Auteur: John Gerald Stanley Mervil

Quand la pandémie enseignait, qu’ont retenu les autorités haïtiennes?

Tard dans l'après-midi du 19 mars 2020, le président de la République, son excellence Jovenel Moïse a annoncé deux cas de Covid-19 sur le territoire. Ce dont redoutait la population haïtienne vu son système de santé inadéquat lui éclata en plein visage. En dépit des prédictions selon lesquelles un autre génocide était attendu sur le sol haïtien, le pays s'est échappé belle et du même coup mis en vedette la médecine traditionnelle de la population.

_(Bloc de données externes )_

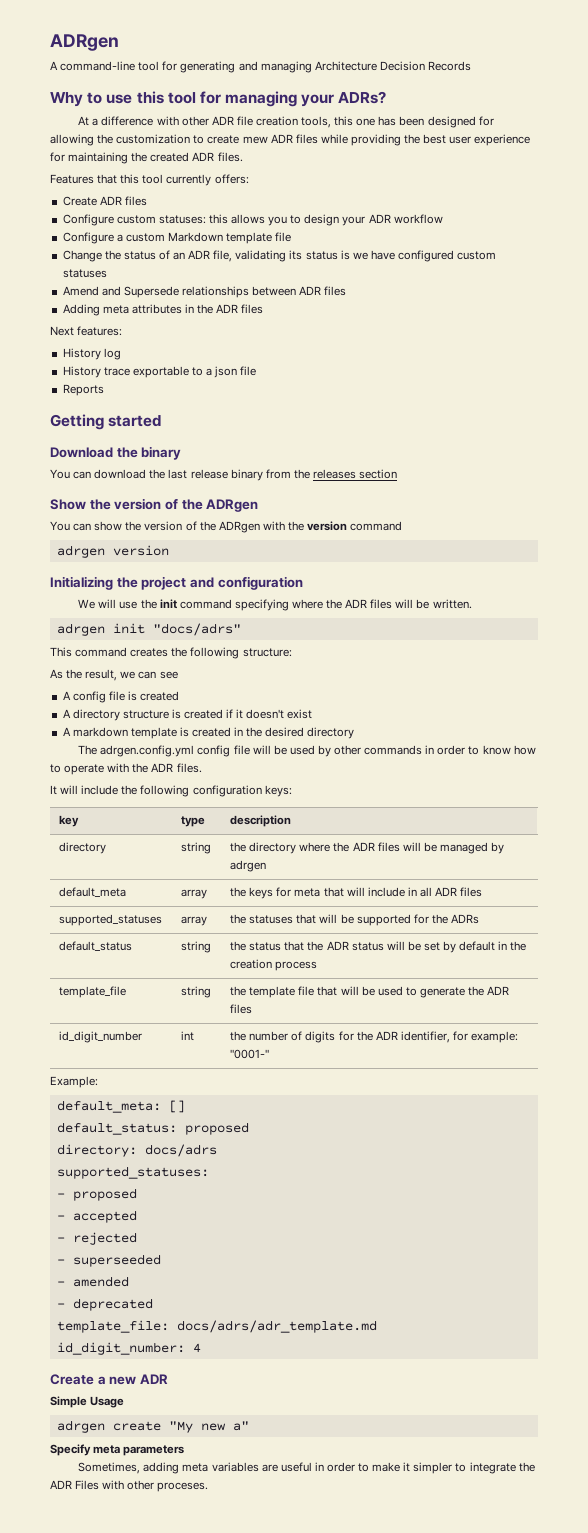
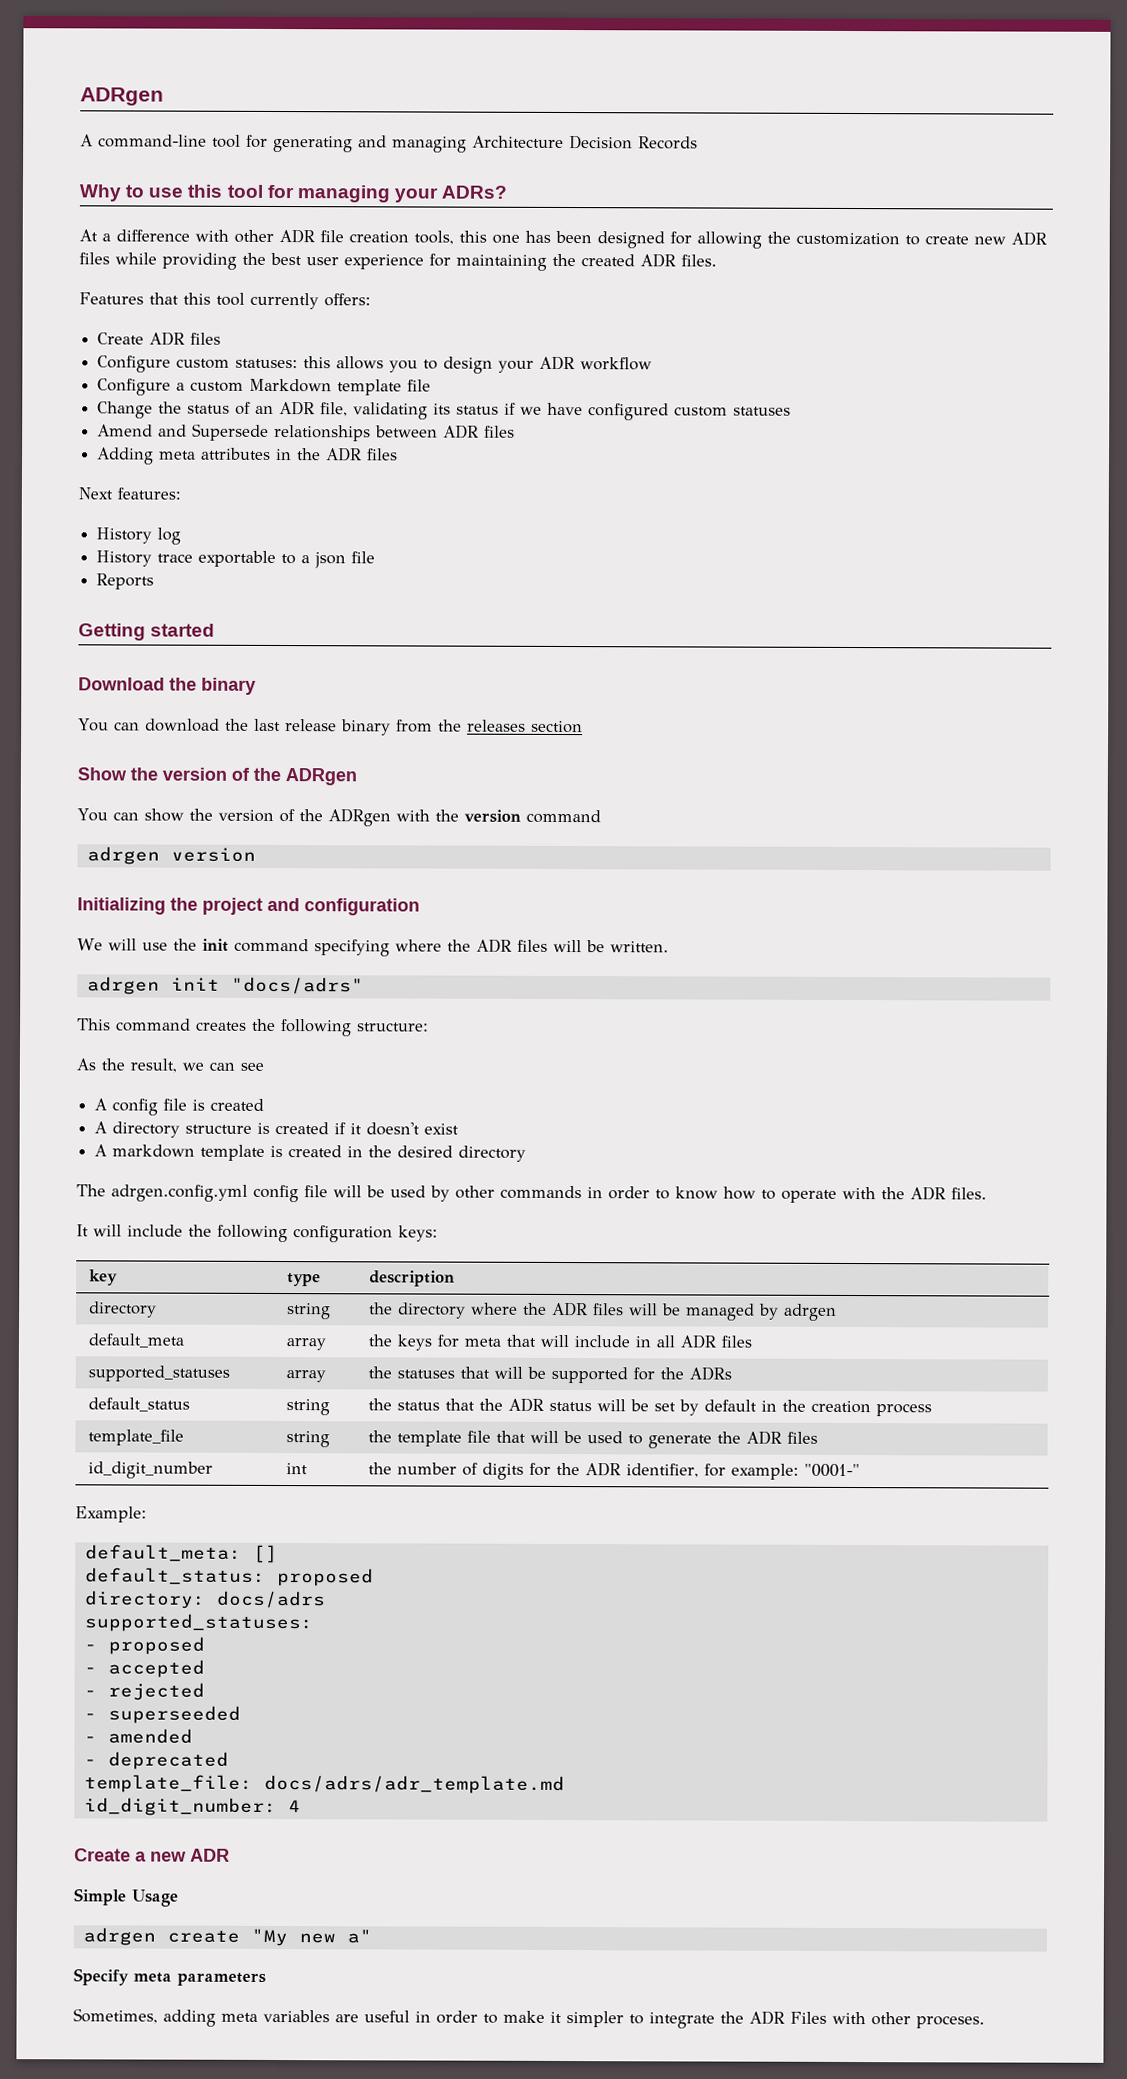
- At a difference with other ADR file creation tools, this one has been designed for allowing the customization to create mew ADR files while providing the best user experience for maintaining the created ADR files.
+ At a difference with other ADR file creation tools, this one has been designed for allowing the customization to create new ADR files while providing the best user experience for maintaining the created ADR files.
- Change the status of an ADR file, validating its status is we have configured custom statuses
+ Change the status of an ADR file, validating its status if we have configured custom statuses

Alors que d'un côté certains pays déploraient la perte de vie liée au coronavirus, d’un autre côté, ça leur a été bénéfique parce qu’ils ont pu identifier la faiblesse de leur système de santé. Par la suite, ils pourraient trouver un moyen pour le pallier. Pour le peuple haïtien, il n'y avait pas que ça puisque depuis plusieurs décennies, des milliers d'Haïtiens foulent le macadam pour réclamer le chambardement du système. Ne serait-ce pas une occasion parfaite pour le président qui se dit vouloir pareillement l'éradication de la misère.

En revanche, c'était plus facile à dire qu'à faire, ce qui est particularisme chez les dirigeants haïtiens, puisque pour répondre à leurs obligations médicales et ceux de leurs proches ils se dirigent le plus souvent vers des pays étrangers. Par conséquent, les hôpitaux publics sont dans un état piteux. De plus, des médecins en grève pour réclamer ce qui leur revient de droit qui est une pitance. Mais avec le coronavirus, il était impossible de voyager, certains espéraient voir une réforme dans plusieurs secteurs mais singulière dans celui de la santé. Toutefois, jusqu'à présent, les gens continuent à mourir sur les lits d'hôpitaux à défaut d'électricité. Le besoin ne se faisait toujours pas sentir même en dépit de tout.

Pourtant, mis à part la nécessité sanitaire, la misère de l'Haïtien est à son extrémité. Non seulement la production nationale est en défaillance, l’on remarque que contrairement à ce que disait le président « nou gen dlo, tè, solèy, mwen pral mete manje nan plat nou », plus concrètement, rien n'a été fait contre ce phénomène qui ronge la société. Alors qu'il ne lui reste que quelques jours au pouvoir, si nous nous basons sur son discours d'investiture.

Les aléas du premier peuple noir indépendant ne se résument pas qu'à la santé, la famine et moins la covid-19 car plus rien ne fonctionne et vivre en elle-même est une notion qui lui est étrange.

Aujourd'hui, le sol haïtien fait face à la seconde vague de contamination qui ne cesse de s'accroitre. Le peuple pour la plupart ne respecte plus les gestes barrières, le transport en commun reprend sa routine. Les réformes n'ayant pas été faites, si le pays faisait face à une couche meurtrière, que ferait la populace? Si le monde devrait se reconfiner et l'importation impossible, ne mourrait-elle pas de faim?